En 2022, 5 cas ont été signalés : 2 à Blida au niveau de l’établissement sanitaire de proximité de Bouinane, et 3 autres au niveau de l’établissement de santé de Meftah, parmi lesquels un enfant de 3 ans est décédé. Les malades ayant bénéficié des soins, sont guéris et ont quitté les établissements hospitaliers.»
Énigmatique sortie du ministère de la Santé, sachant que le courrier du wali d’Alger alertant sur les cas de tuberculose parmi les migrants date du 3 mai courant et celui du ministre de l’Intérieur, cité en référence, date du 24 avril 2023.
Cela étant, le Pr Mustapha Khiati, président de la Forem (Fondation nationale pour la promotion de la santé et du développement de la recherche en Algérie), ne se montre pas surpris par d’éventuels cas de tuberculose parmi les migrants.
Contacté, il explique : «La promiscuité, l’éclosion de foyers d’infection et l’absence d’hygiène mettent les migrants dans une grande précarité qui les laisse à la merci de n’importe quelle maladie infectieuse. Le plus important est de ne pas les laisser sans couverture sanitaire, d’autant qu’ils viennent de pays confrontés aux maladies tropicales et, donc, peuvent se transformer en vecteur de propagation de celles-ci.»

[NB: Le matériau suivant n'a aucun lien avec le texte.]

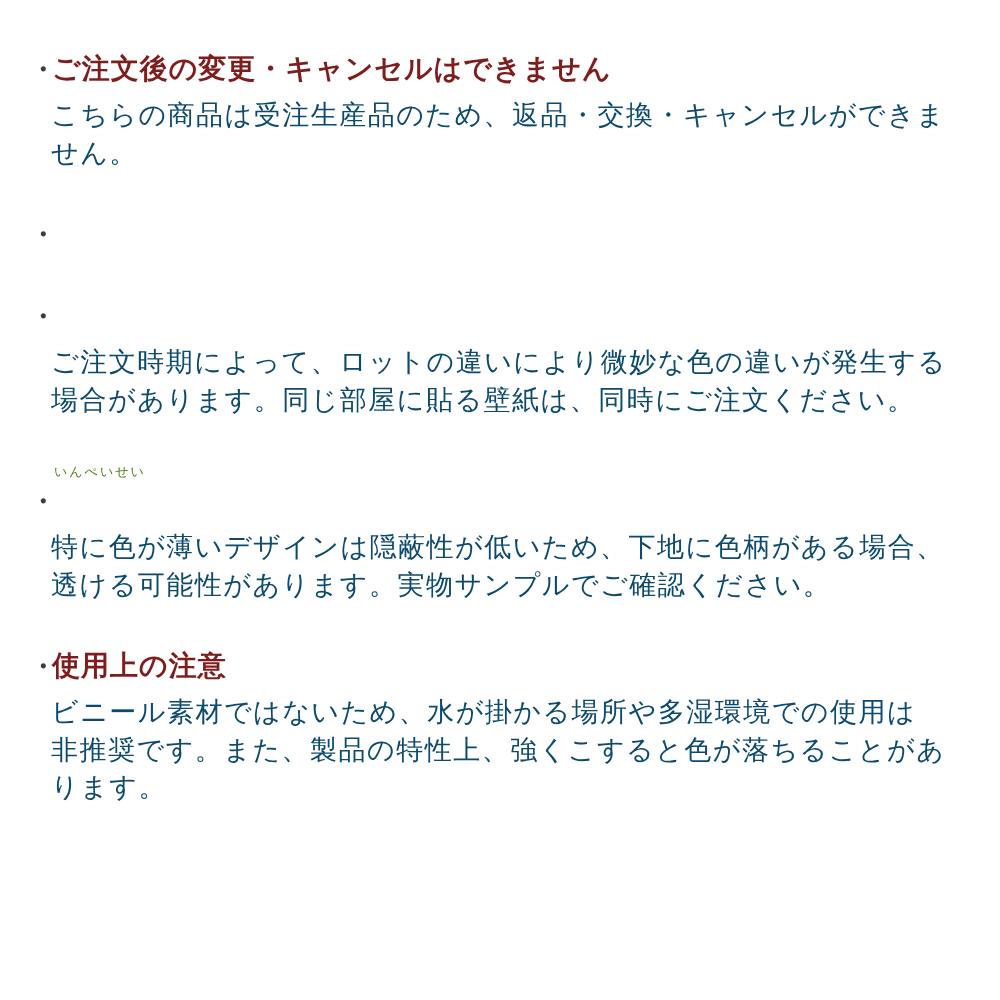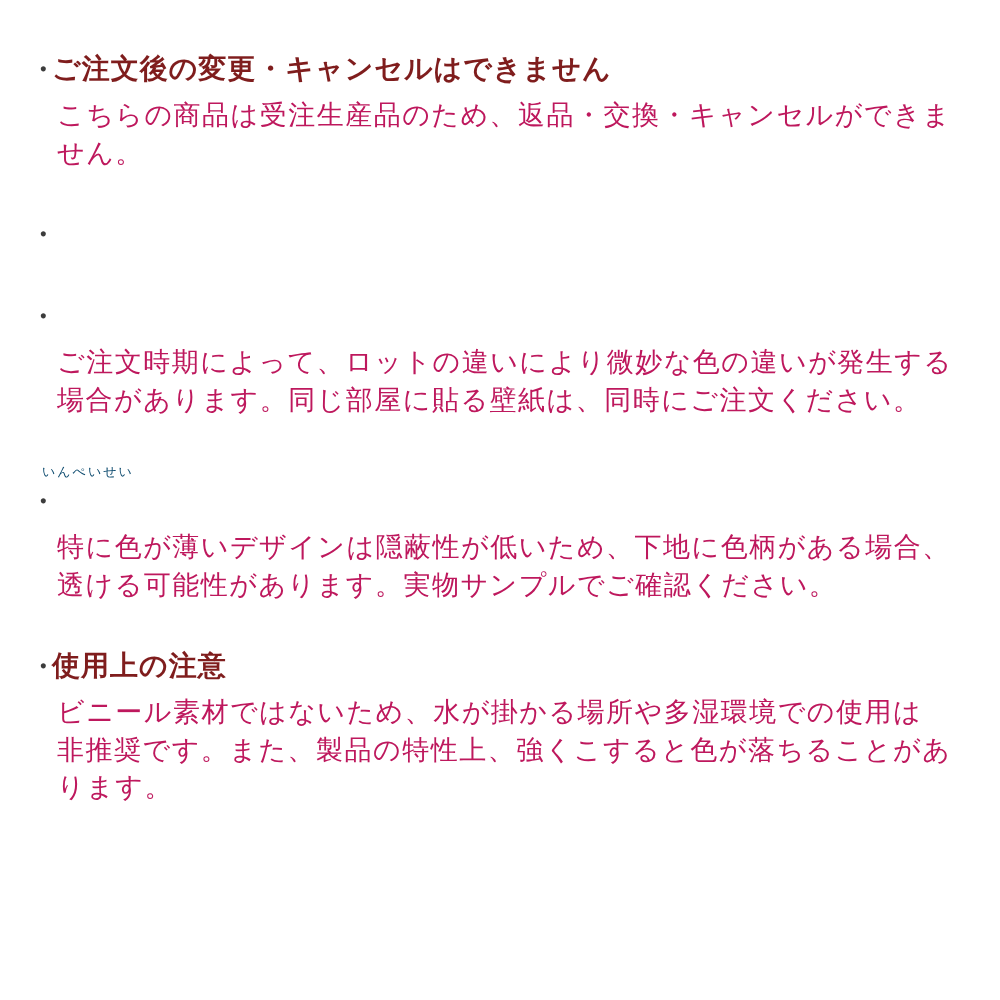--- a/index.html
+++ b/index.html
@@ -52,13 +52,13 @@
     color: #0c4a6e;
   }
   .body-text {
-    margin: 8px 0 0 27px;
+    margin: 8px 0 0 21px;
     width: 915px;
     font-size: 27px;
     line-height: 37.5px;
     letter-spacing: 1.5px;
     white-space: pre-line;
-    color: #be185d;
+    color: #0c4a6e;
   }
 </style>
 </head>

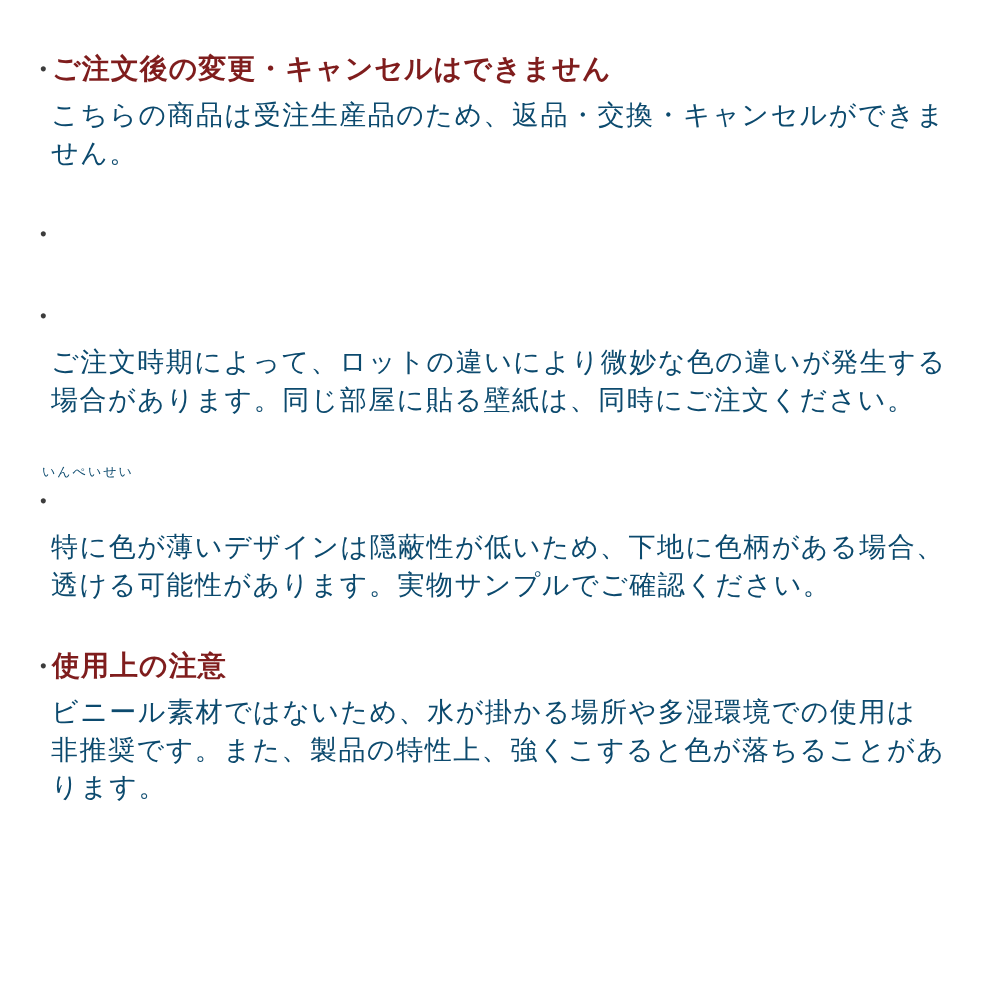--- a/index.html
+++ b/index.html
@@ -45,11 +45,11 @@
     color: #7f1d1d;
   }
   .furigana {
-    margin-left: 12px;
+    margin-left: 24px;
     font-size: 13px;
     letter-spacing: 2px;
     line-height: 20px;
-    color: #0c4a6e;
+    color: #4d7c0f;
   }
   .body-text {
     margin: 8px 0 0 21px;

Observatoire des maladies tropicales
Le Pr Khiati estime que «les trois ou quatre cas de tuberculose confirmés sur la base de symptômes ont été pris en charge et bénéficié d’un traitement. Il faut attendre quelques jours pour savoir s’il n’y a pas d’autres cas asymptomatiques qui vont apparaître. Nous ne sommes qu’en début d’un foyer, fort heureusement, circonscrit grâce à la réaction rapide des autorités sanitaires. Action qu’il faut saluer». Interrogé sur l’éventuelle propagation de cette maladie, il se montre catégorique : «Elle très bien connue et son traitement existe. Le plus important c’est d’assurer une couverture sanitaire aux migrants et leur permettre d’avoir accès à ce traitement.
Cela étant, celle-ci doit nous interpeller sur la nécessité de se doter d’un observatoire des maladies tropicales avec des sentinelles au niveau de tous les accès au pays et dotés de moyens pour le diagnostic, sachant que ces maladies sont transmises par les anophèles qui utilisent l’homme comme vecteurs de propagation.»
M. Khiati plaide pour le retour de l’ancien dispositif qui était en place sur la Transsaharienne : «A l’époque, des centres de santé étaient installés sur chaque 50 ou 100 km de cette route où des moyens étaient déployés pour faire le diagnostic de ces maladies. Le résultat a été était très important puisqu’on a constaté un recul considérable de ces maladies. Malheureusement, ces infrastructures ont été transformées en établissement de proximité par l’ancien ministre de la Santé, Djamel Ould Abbès, ce qui s’est traduit par le retour inquiétant du paludisme.
Lorsqu’on enregistre des cas de cette maladie à Ghardaïa, c’est qu’il y a un problème.» Pour le Pr Khiati, quand ils sont diagnostiqués, l’Ebola ou le virus Marburg «nécessitent un dispositif spécifique ou des plans Orsec, comme cela a été le cas pour la Covid-19. Ce qui est dangereux c’est de se dire que ce sont des maladies tropicales banales et qu’après l’on se rend compte qu’elles sont beaucoup plus dangereuses».
Le Professeur plaide pour que le HCR (Agence des Nations unies pour les réfugiés) «assume ses responsabilités en prenant en charge la population de migrants qui vit dans la précarité et qui a donc besoin de protection».